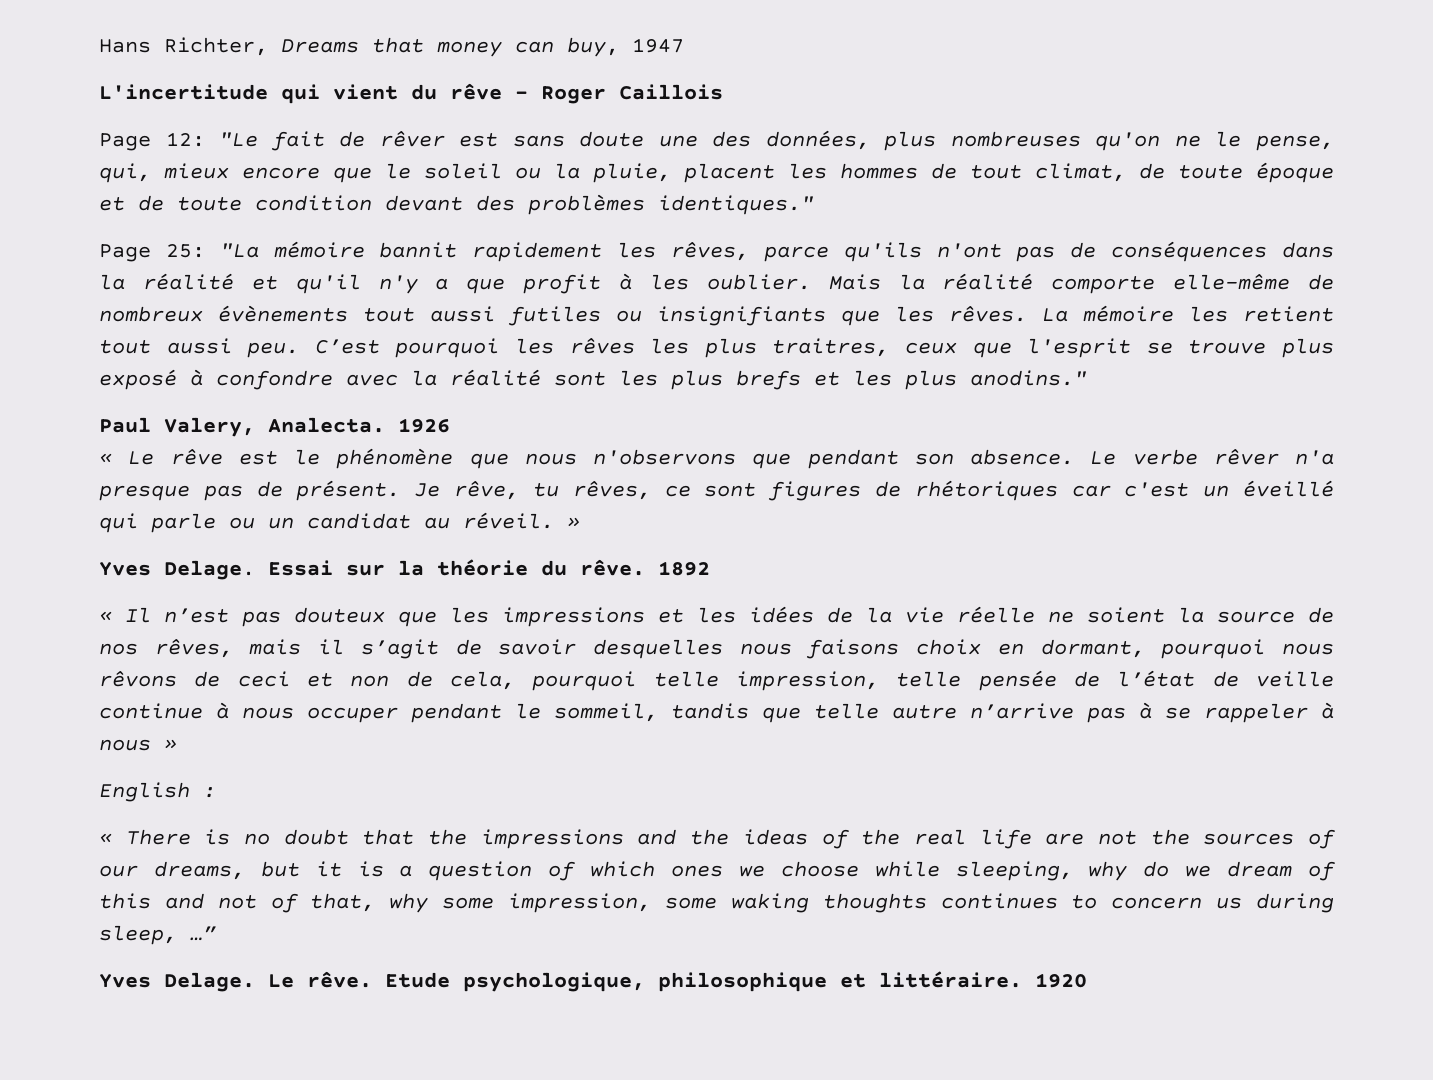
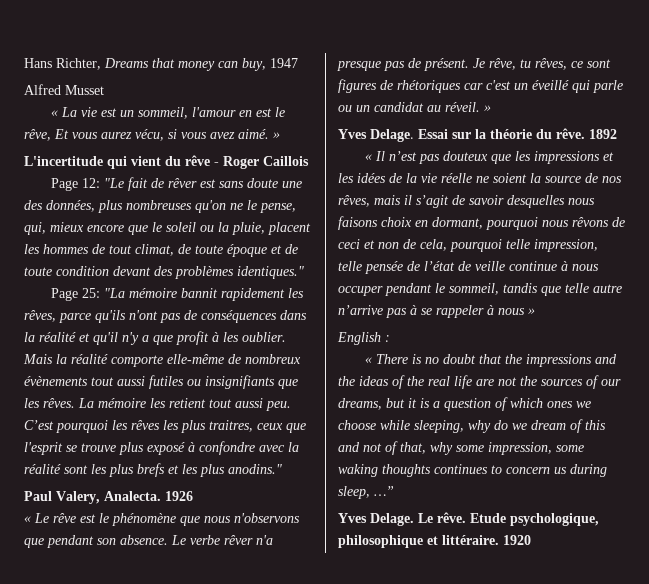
+ Alfred Musset
+ « La vie est un sommeil, l'amour en est le rêve, Et vous aurez vécu, si vous avez aimé. »

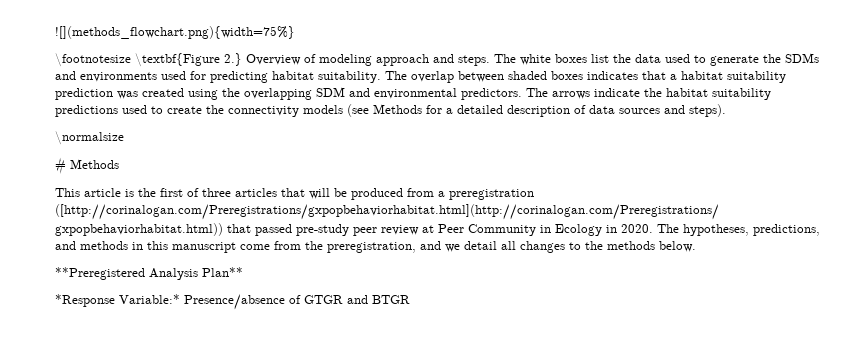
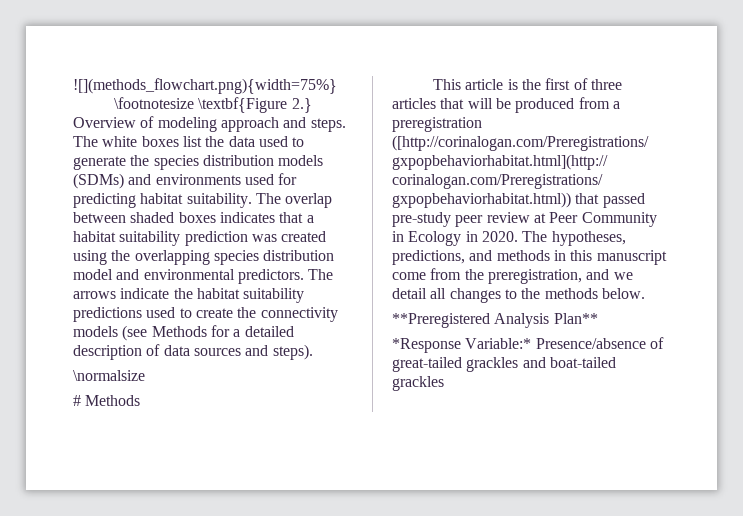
- The white boxes list the data used to generate the SDMs and environments used for predicting habitat suitability.
+ The white boxes list the data used to generate the species distribution models (SDMs) and environments used for predicting habitat suitability.
- The overlap between shaded boxes indicates that a habitat suitability prediction was created using the overlapping SDM and environmental predictors.
+ The overlap between shaded boxes indicates that a habitat suitability prediction was created using the overlapping species distribution model and environmental predictors.
- *Response Variable:* Presence/absence of GTGR and BTGR
+ *Response Variable:* Presence/absence of great-tailed grackles and boat-tailed grackles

+ + + + + + +

Give again exactly the lines from the one holding "un sommeil, l'amour" to the final line of the records, both ends included; any pictures stay out.

> [ANSWER SPACE]:
+ « La vie est un sommeil, l'amour en est le rêve, Et vous aurez vécu, si vous avez aimé. »

- The white boxes list the data used to generate the SDMs and environments used for predicting habitat suitability.
+ The white boxes list the data used to generate the species distribution models (SDMs) and environments used for predicting habitat suitability.
- The overlap between shaded boxes indicates that a habitat suitability prediction was created using the overlapping SDM and environmental predictors.
+ The overlap between shaded boxes indicates that a habitat suitability prediction was created using the overlapping species distribution model and environmental predictors.
- *Response Variable:* Presence/absence of GTGR and BTGR
+ *Response Variable:* Presence/absence of great-tailed grackles and boat-tailed grackles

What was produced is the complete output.